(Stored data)
* * *

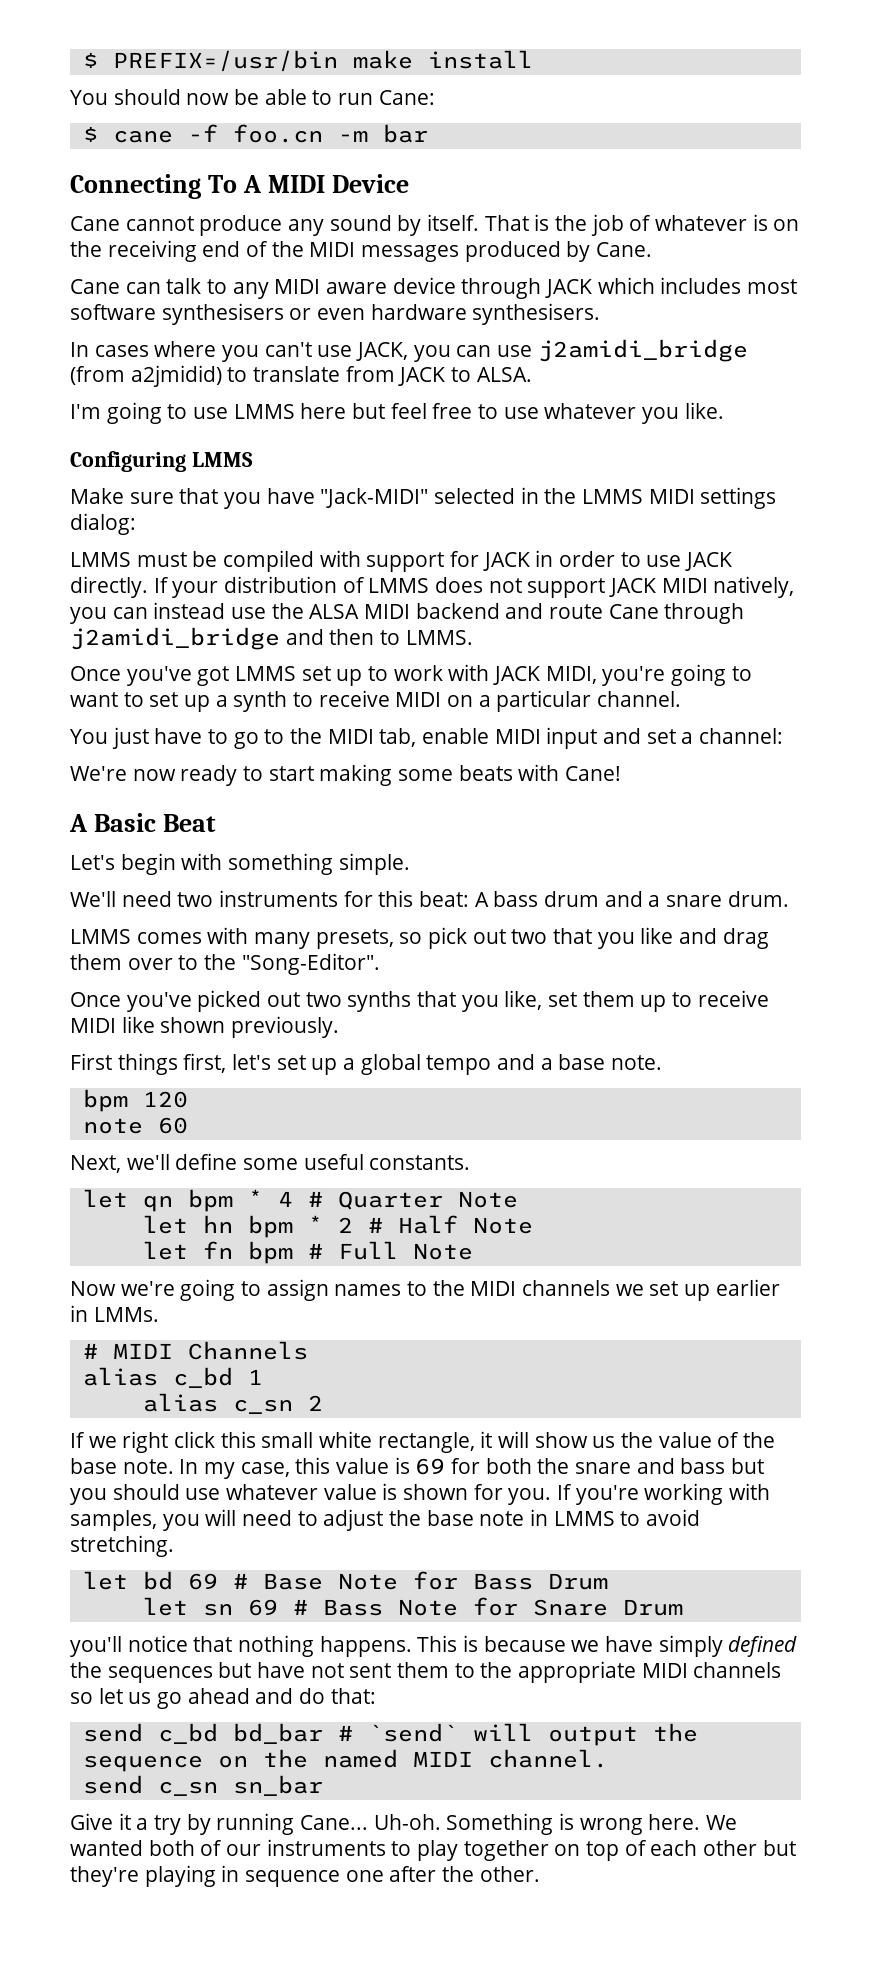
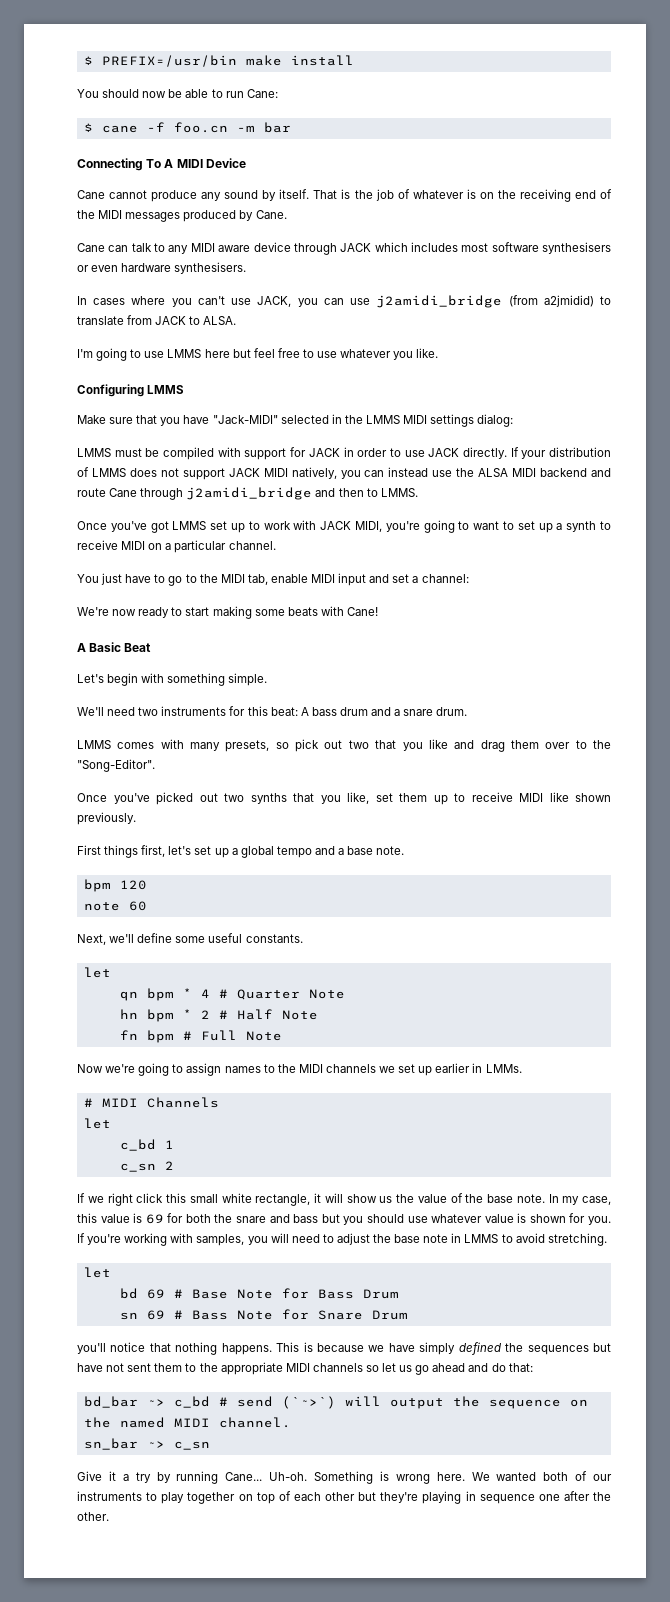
(128, 1198) none -> (111, 972) //
[142,1215,188,1234] let -> (345, 994) none
[142,1241,188,1260] let -> (318, 1015) none
[82,1367,158,1386] alias -> [83,1118,111,1129] let //
[142,1393,218,1412] alias -> (174, 1144) none
(128, 1580) none -> (111, 1272) //
[142,1597,188,1616] let -> (399, 1294) none
[82,1723,458,1744] send c_bd bd_bar # `send` -> [83,1396,336,1409] bd_bar ~> c_bd # send (`~>`)
[82,1775,323,1796] send c_sn sn_bar -> [83,1438,210,1450] sn_bar ~> c_sn

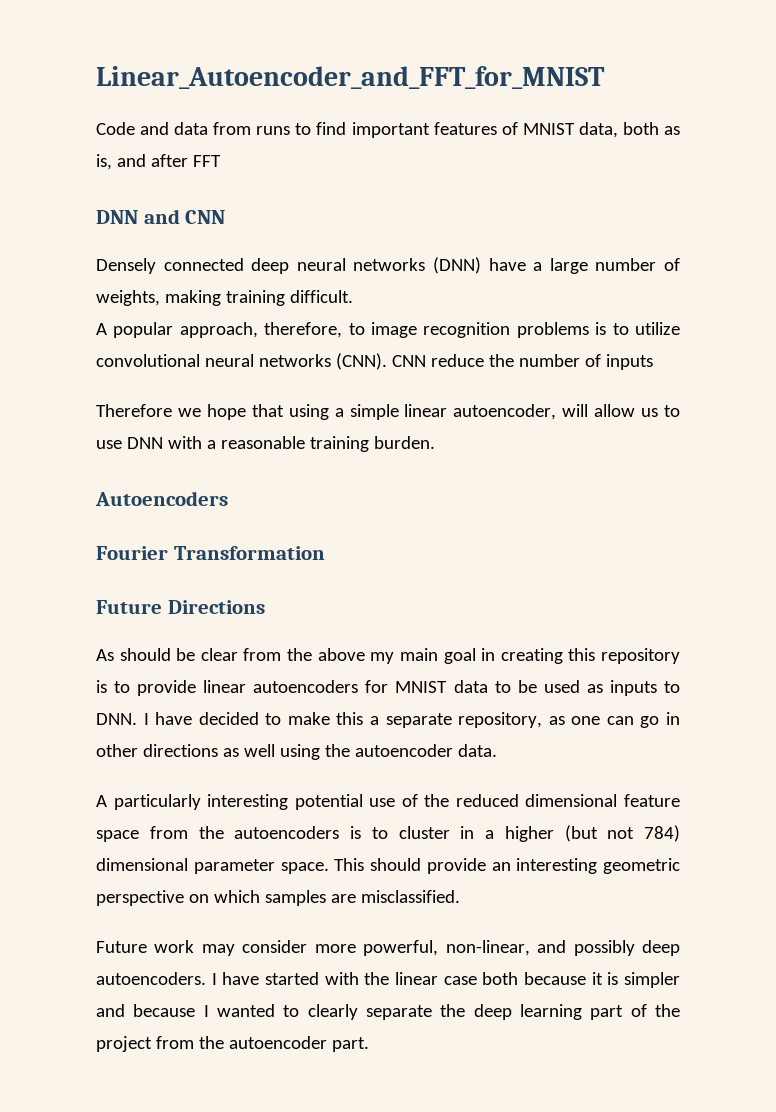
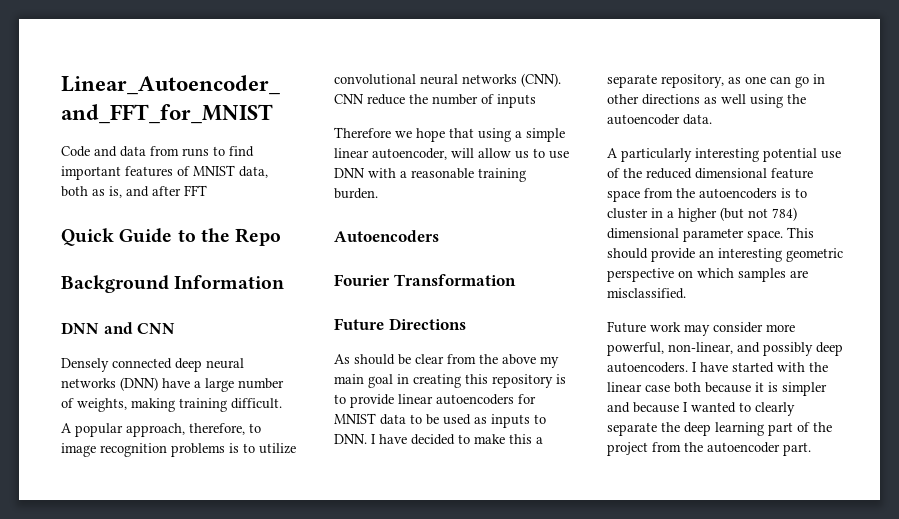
(221, 161) none -> [61,228,282,246] [61,275,285,293] // Quick Guide to the Repo // Background Information

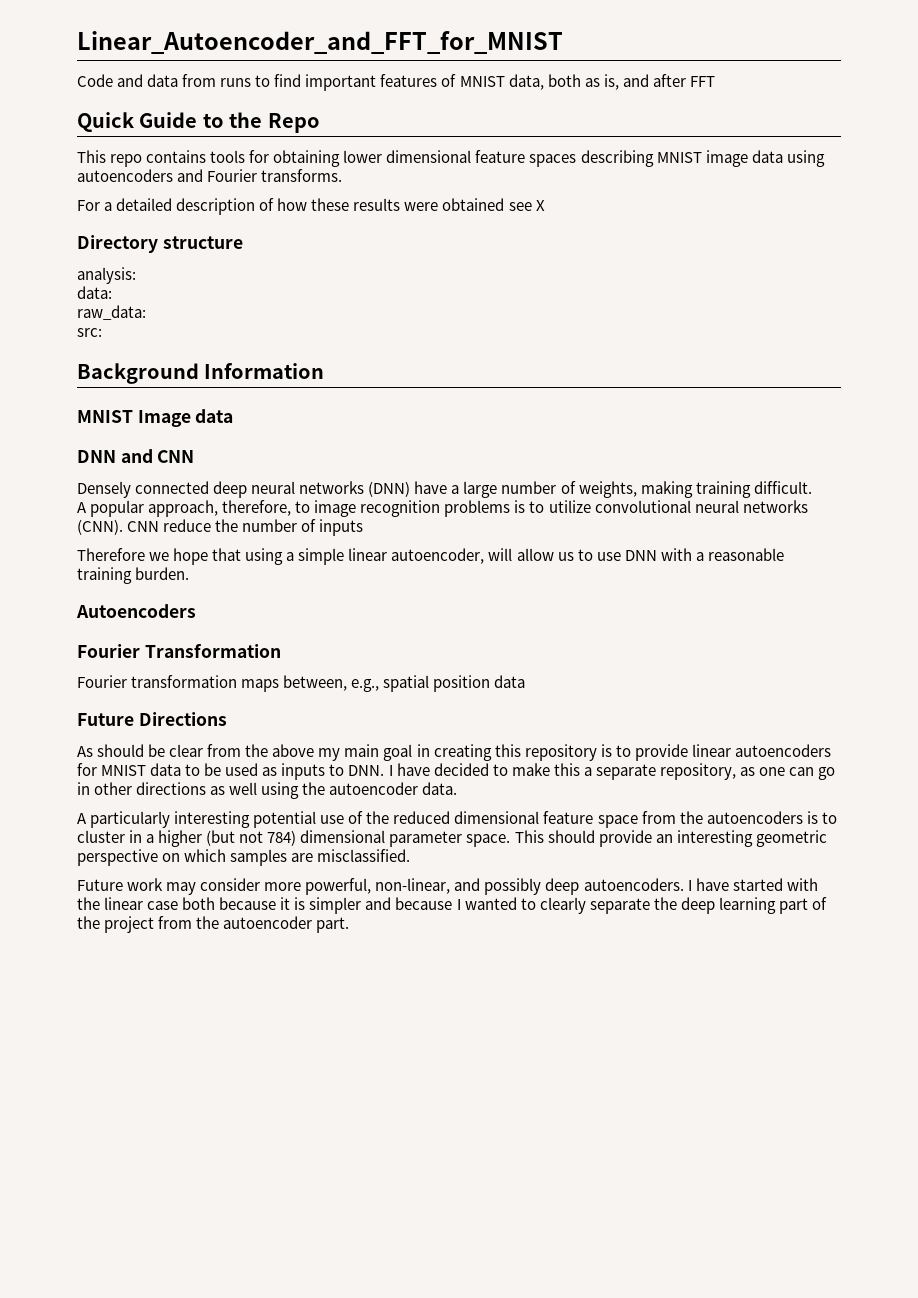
(282, 237) none -> [77,150,825,167] [77,169,343,182] [77,198,545,215] [77,235,243,253] [77,267,136,284] [77,286,112,299] [77,305,146,320] [77,328,102,337] // This repo contains tools for obtaining lower dimensional feature spaces describing MNIST image data using autoencoders and Fourier transforms. // For a detailed description of how these results were obtained see X // Directory structure // analysis: // data: // raw_data: // src:
(285, 282) none -> [77,409,234,427] // MNIST Image data
(516, 280) none -> [77,675,526,692] // Fourier transformation maps between, e.g., spatial position data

* * *

What the exercise asks:
A faithful copy of the data is required: each word kept, each picture omitted.

Result below:
(128, 1198) none -> (111, 972) //
[142,1215,188,1234] let -> (345, 994) none
[142,1241,188,1260] let -> (318, 1015) none
[82,1367,158,1386] alias -> [83,1118,111,1129] let //
[142,1393,218,1412] alias -> (174, 1144) none
(128, 1580) none -> (111, 1272) //
[142,1597,188,1616] let -> (399, 1294) none
[82,1723,458,1744] send c_bd bd_bar # `send` -> [83,1396,336,1409] bd_bar ~> c_bd # send (`~>`)
[82,1775,323,1796] send c_sn sn_bar -> [83,1438,210,1450] sn_bar ~> c_sn

(221, 161) none -> [61,228,282,246] [61,275,285,293] // Quick Guide to the Repo // Background Information

(282, 237) none -> [77,150,825,167] [77,169,343,182] [77,198,545,215] [77,235,243,253] [77,267,136,284] [77,286,112,299] [77,305,146,320] [77,328,102,337] // This repo contains tools for obtaining lower dimensional feature spaces describing MNIST image data using autoencoders and Fourier transforms. // For a detailed description of how these results were obtained see X // Directory structure // analysis: // data: // raw_data: // src:
(285, 282) none -> [77,409,234,427] // MNIST Image data
(516, 280) none -> [77,675,526,692] // Fourier transformation maps between, e.g., spatial position data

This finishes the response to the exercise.